Forum Moderators: phranque

Message Too Old, No Replies

Browsers are unable to download large files from my web server

Is my server's file mime-type settings to blame?

         

SumGuy

1:19 am on Mar 24, 2025 (gmt 0)

5+ Year Member Top Contributors Of The Month



There are times when a client needs to download a large file from my web server. The file is a zip file, about 100 mb in size.

When I look at the web logs, for some reason I see this file request take place in segments of 6 to 7 mb in size, the first generates a 200 code in the logs but the rest are 206. The end result is that maybe half the file is eventually downloaded this way (if I add up all the bytes sent). The clients usually are using Chrome. I *think* I've seen better luck with Firefox, but I can't be sure.

In the logs, for the first or initial request for the file, I see this:

text/html,application/xhtml+xml,application/xml;q=0.9,image/avif,image/webp,image/apng

I've looked at my server's mime list, I don't exactly see a mime-type for "zip" files, but I did just create one today (application/zip), not sure if it will make a difference. When it comes to this 206 code, I usually see it when clients request PDF files, I'm guessing that as they view a pdf file in their browser, the browser will request more chunks of the file as the user reads into the document. But I don't know why the browser is downloading ZIP files in chunks, unless again it was my (missing?) mime-type specifically for zip files.

Any ideas or insight here?

not2easy

1:58 am on Mar 24, 2025 (gmt 0)

WebmasterWorld Administrator 10+ Year Member Top Contributors Of The Month



Are you using mod_deflate with file types to offer zip for pdf files?

SumGuy

4:27 am on Mar 24, 2025 (gmt 0)

5+ Year Member Top Contributors Of The Month



I forget what this is called - encoding? In this instance the encoding is this: gzip, deflate, br, zstd (that's pretty common, I see that a lot). But in this case I see it just with the first request or "chunk". The remaining chunks (that generate code 206) I see "identity". Where does that come from? The browser I think yes?

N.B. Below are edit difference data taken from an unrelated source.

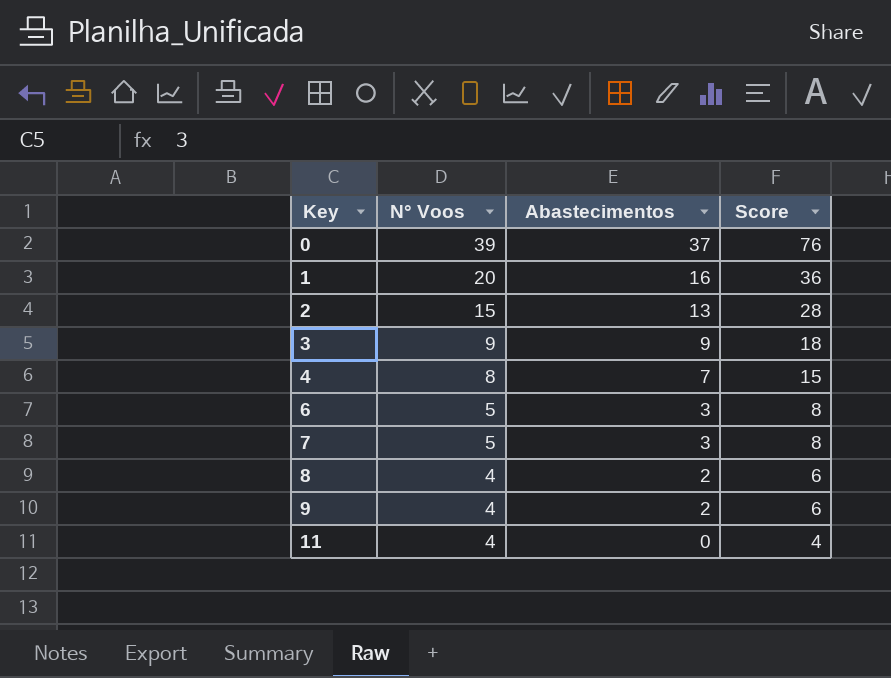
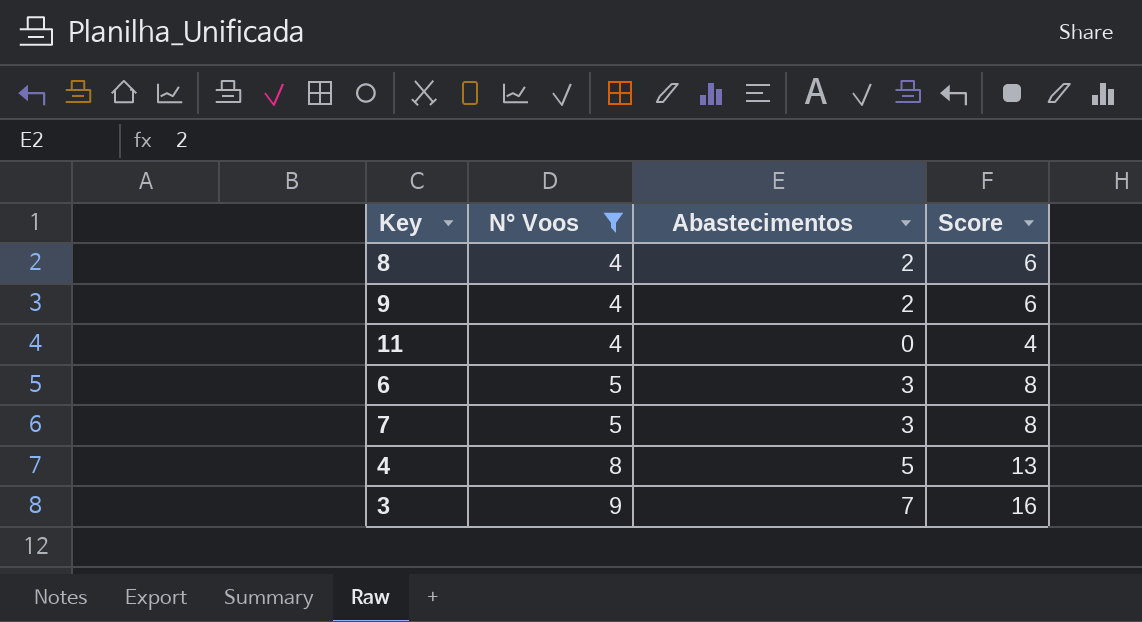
filter: none -> N° Voos <= 9
row order: Key ascending -> N° Voos ascending
4 | Abastecimentos: 7 -> 5
4 | Score: 15 -> 13
3 | Abastecimentos: 9 -> 7
3 | Score: 18 -> 16

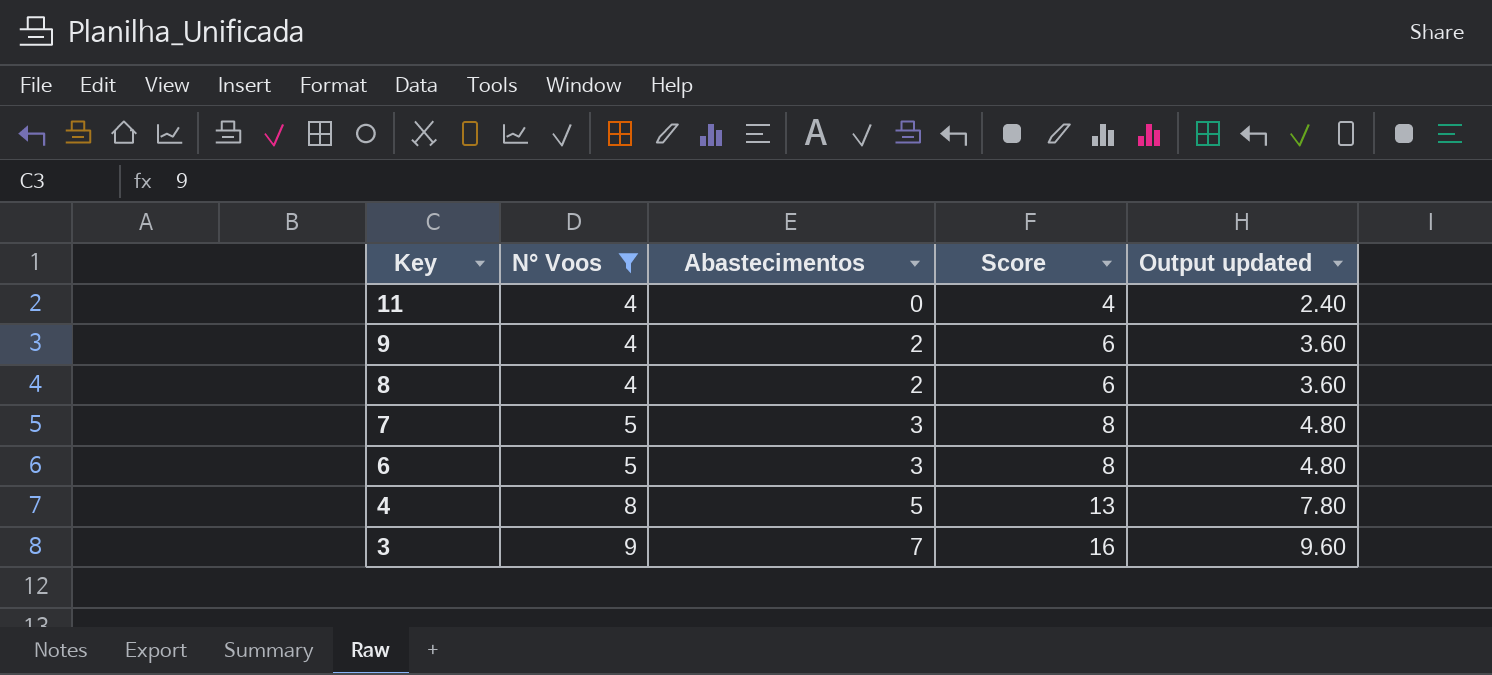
row order: N° Voos ascending -> Key descending
column Output updated | formula: none -> [Score] * 0.6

And BTW, when the bots (google, bing, etc) grab my PDF files (which aren't huge, maybe a few mb and almost certainly under 10 mb) they do it in one shot.

lucy24

4:44 pm on Mar 24, 2025 (gmt 0)

WebmasterWorld Senior Member 10+ Year Member Top Contributors Of The Month



The 206 code is appropriate for this situation, since it means “partial content”. Frankly I wouldn’t want my server disgorging 100mb all in one go; some things should be broken into bite-size pieces. 10MB counts as bite-size; 100MB doesn’t.
https://www.rfc-editor.org/rfc/rfc9110.html#name-206-partial-content

It’s a longish article, but worth reading through. (If the fragment gets lost, it’s section 15.3.7. If you’re reading on a full-size device, there’s a table of contents along the right side.)

The .zip extension reflects what the user ends up with; it’s separate from any further stuffing that your server does before sending out a file--any file, not just 100MB monsters. On the same page, see also section 12.5.3. Accept-Encoding

SumGuy

11:35 pm on Mar 24, 2025 (gmt 0)

5+ Year Member Top Contributors Of The Month



The mime-type is sent in the response header from the server to the browser (it doesn't show up in the logs, at least not mine). It's somewhat tricky to actually see what this is using the standard tools available in the typical browser. With FF I was able to use the inspect-element and muddle my way to see what I think is the mime-type of the file in question. This was after I had manually created a mime-type for zip files. I'm assuming this was not previously in place. I did indeed see this as "application/zip".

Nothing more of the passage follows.